Goal of the exercise:
A single number is the answer: the count of lines in the records that hold the word "have".
(Beginning of Records supplied)
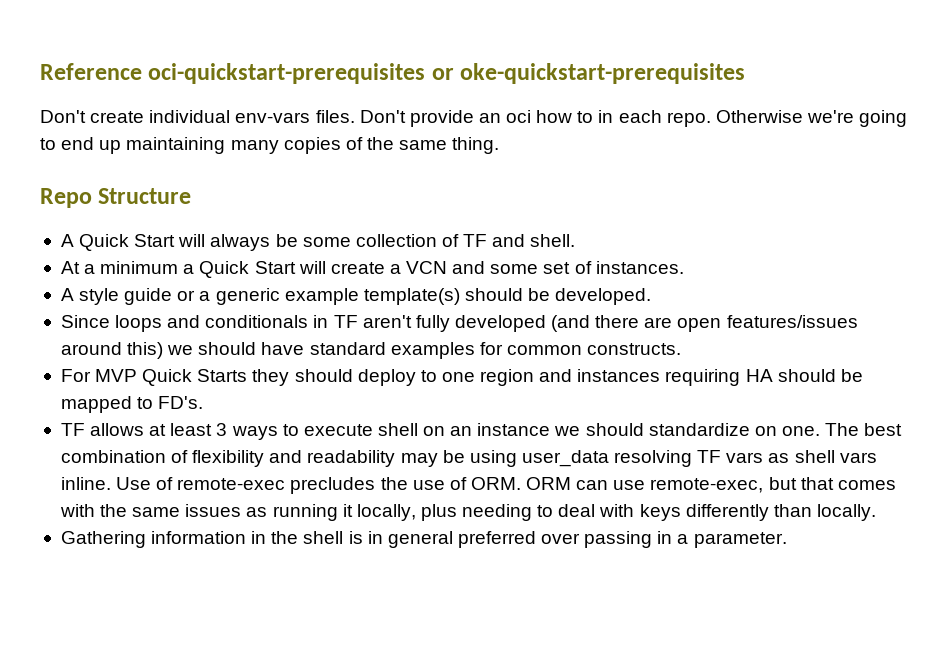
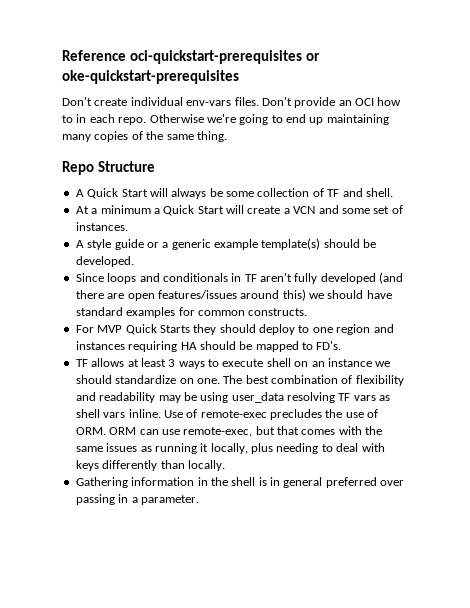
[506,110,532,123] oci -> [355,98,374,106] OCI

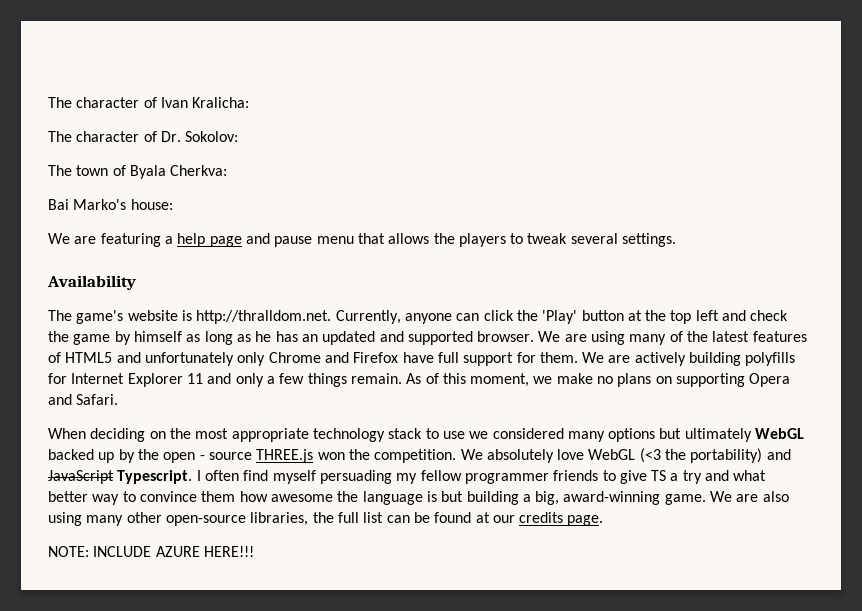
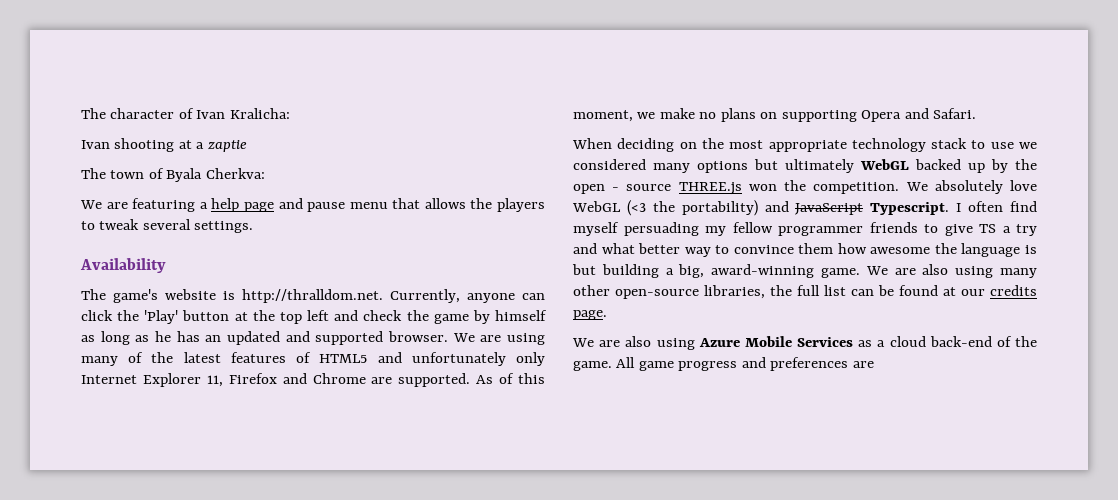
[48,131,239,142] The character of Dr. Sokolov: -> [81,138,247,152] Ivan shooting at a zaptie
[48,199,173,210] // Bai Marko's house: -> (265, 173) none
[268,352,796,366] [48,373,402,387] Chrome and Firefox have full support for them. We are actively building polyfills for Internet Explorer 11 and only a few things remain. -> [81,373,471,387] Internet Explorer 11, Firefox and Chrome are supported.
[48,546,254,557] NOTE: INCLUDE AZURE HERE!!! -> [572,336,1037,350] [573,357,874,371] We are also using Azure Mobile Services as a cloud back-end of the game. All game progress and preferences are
(End of Records supplied)
(Beginning of Records supplied)
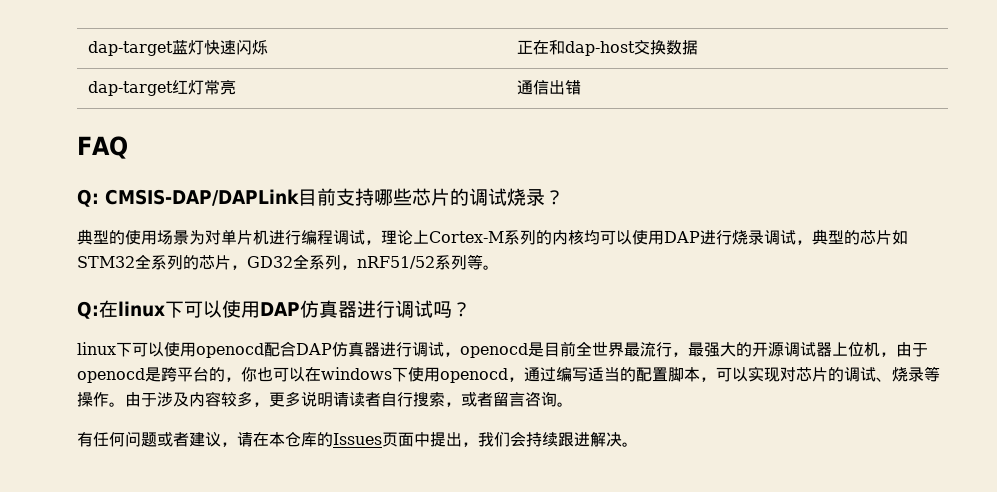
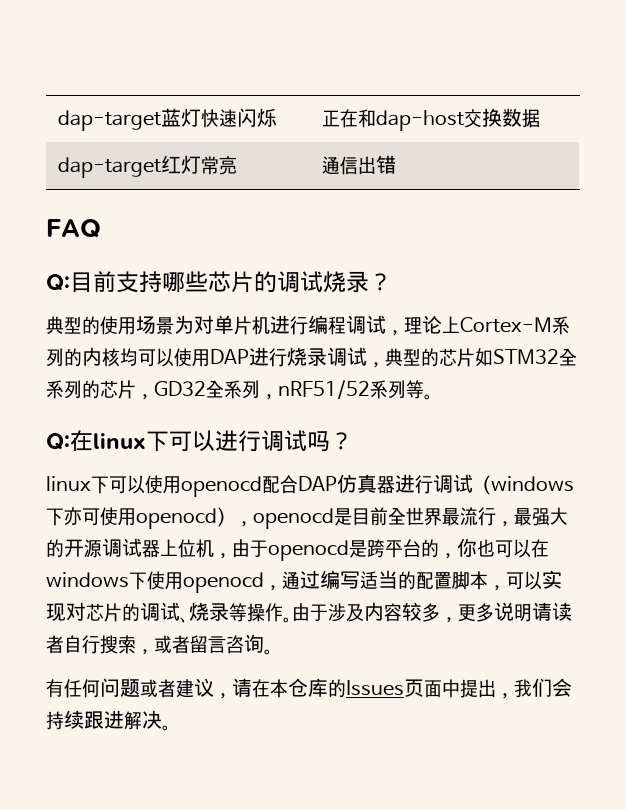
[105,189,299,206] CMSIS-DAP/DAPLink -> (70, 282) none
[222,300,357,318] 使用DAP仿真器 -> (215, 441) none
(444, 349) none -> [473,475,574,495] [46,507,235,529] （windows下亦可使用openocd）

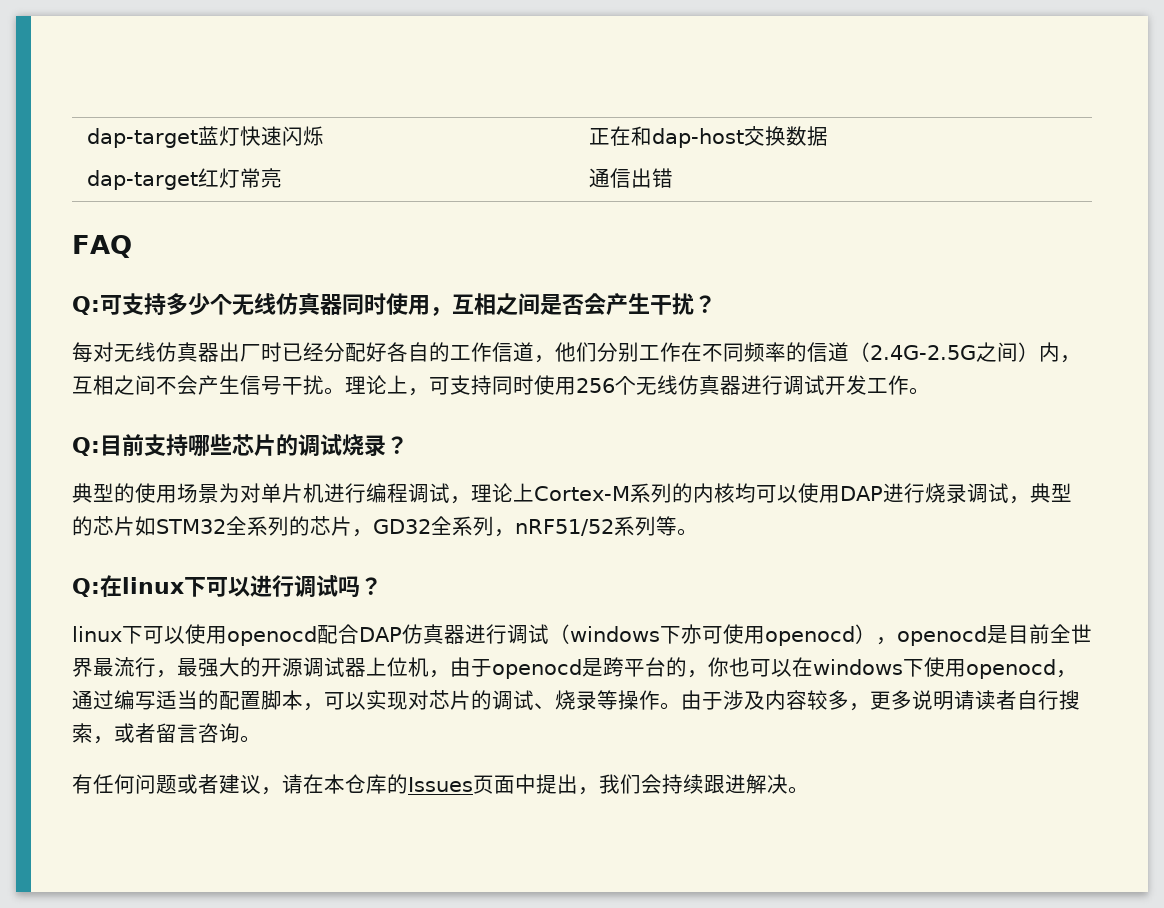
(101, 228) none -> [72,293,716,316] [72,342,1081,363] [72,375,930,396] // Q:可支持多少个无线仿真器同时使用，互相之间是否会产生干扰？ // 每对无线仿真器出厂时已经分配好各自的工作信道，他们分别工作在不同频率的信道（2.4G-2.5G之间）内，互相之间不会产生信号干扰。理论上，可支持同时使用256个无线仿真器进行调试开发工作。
(End of Records supplied)
(Beginning of Records supplied)
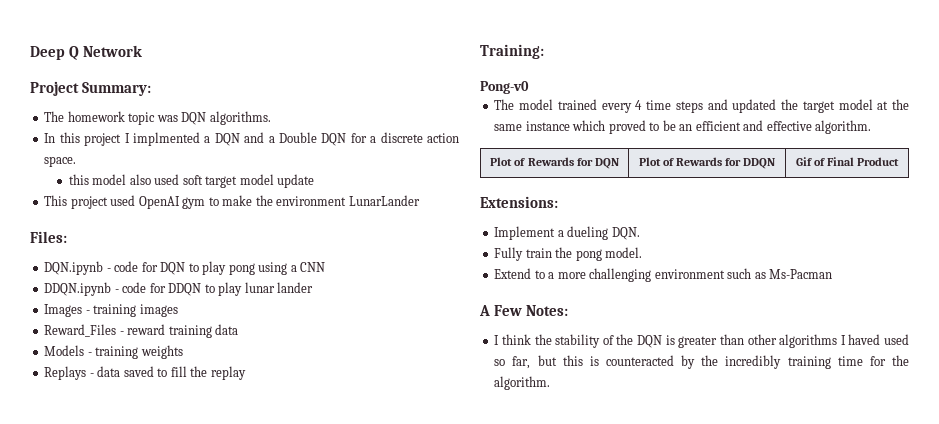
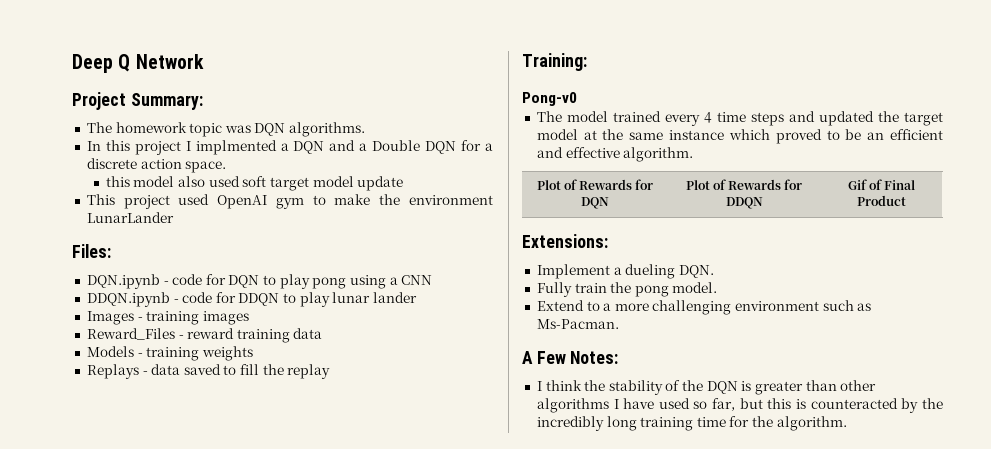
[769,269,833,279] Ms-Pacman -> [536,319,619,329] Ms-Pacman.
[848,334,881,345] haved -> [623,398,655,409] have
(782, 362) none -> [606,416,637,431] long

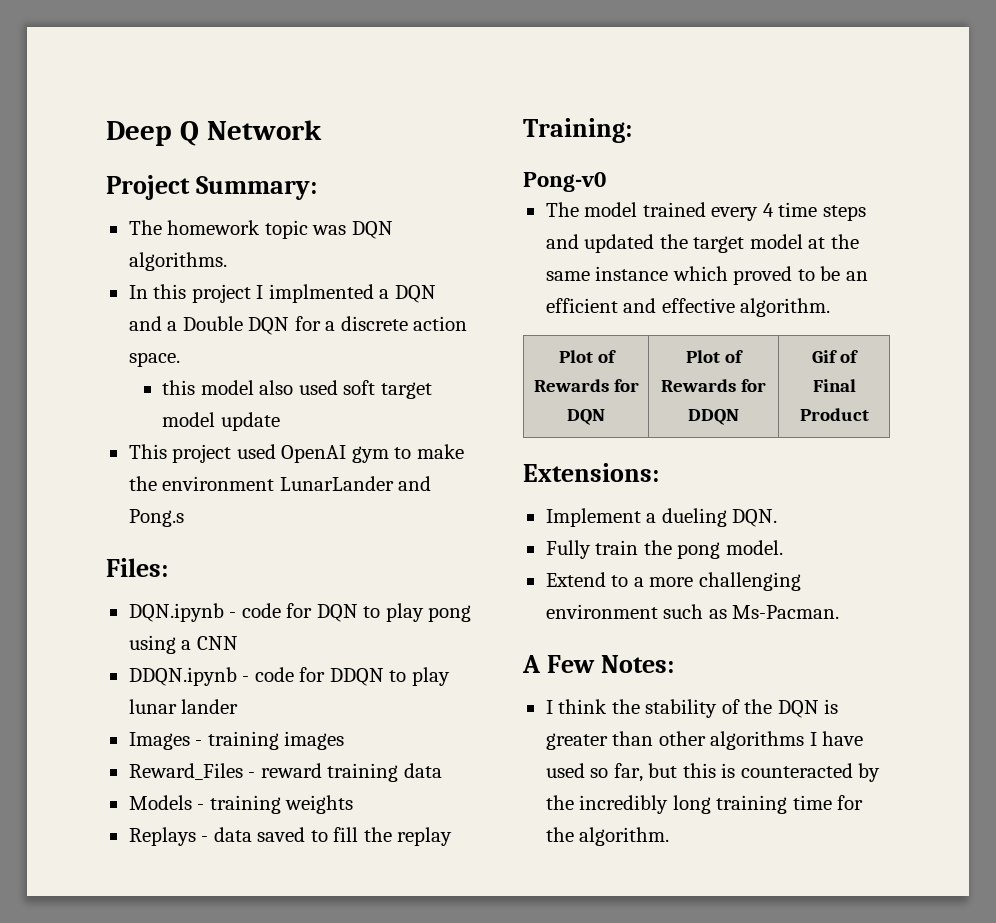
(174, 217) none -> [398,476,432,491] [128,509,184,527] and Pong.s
(End of Records supplied)
Answer section:
2